What to do: Answer with one number: the count of lines in this material that hold the word "starting".

Supplied data:

┄┄┄┄┄┄

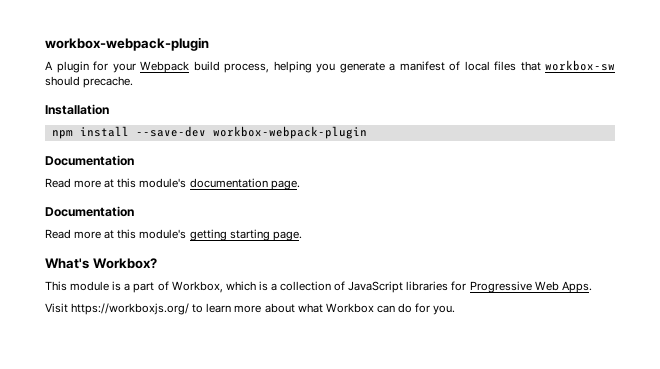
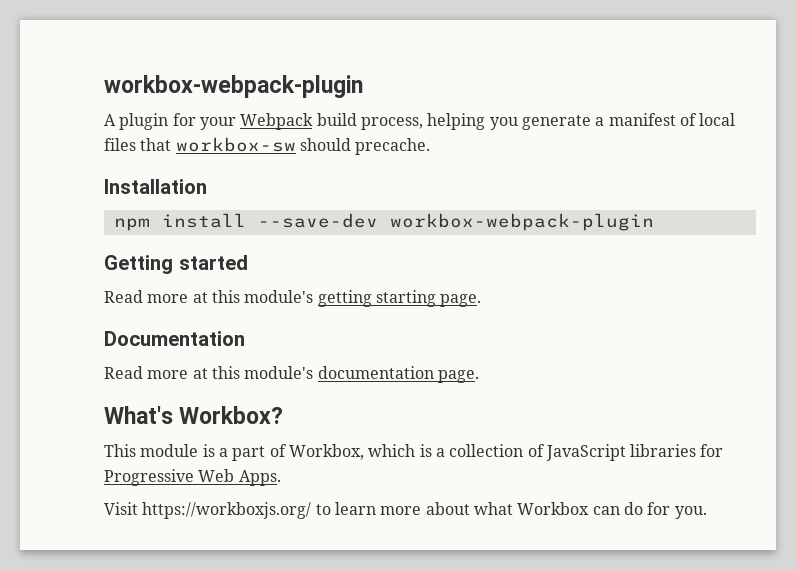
[45,155,134,166] [45,178,268,188] Documentation // Read more at this module's documentation -> [104,255,248,274] [104,290,436,307] Getting started // Read more at this module's getting starting
[189,229,270,241] getting starting -> [317,366,434,379] documentation

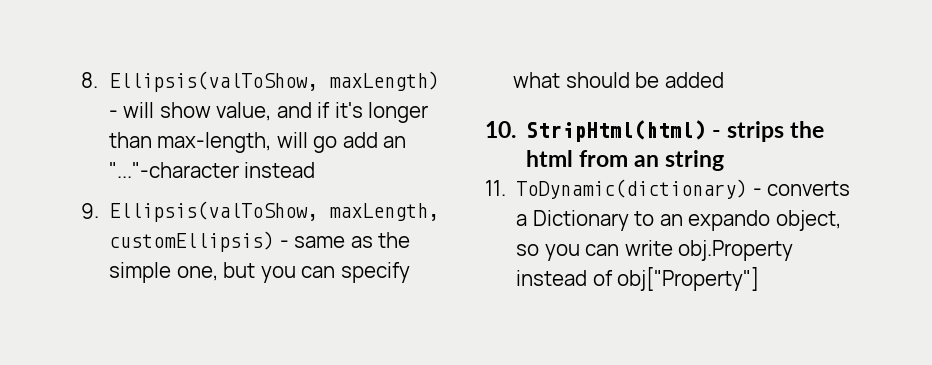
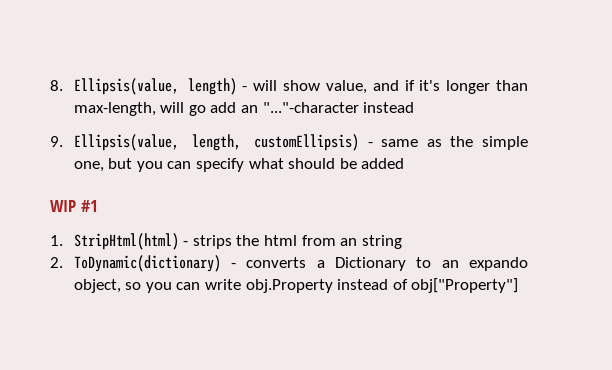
[108,71,439,92] Ellipsis(valToShow, maxLength) -> [73,78,237,95] Ellipsis(value, length)
[109,201,440,222] Ellipsis(valToShow, maxLength, -> [73,134,241,151] Ellipsis(value, length,
[485,121,516,138] 10. -> [50,200,98,212] [50,235,63,246] WIP #1 // 1.
[485,180,506,196] 11. -> [50,257,63,268] 2.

┄┄┄┄┄┄

Answer to the problem: 2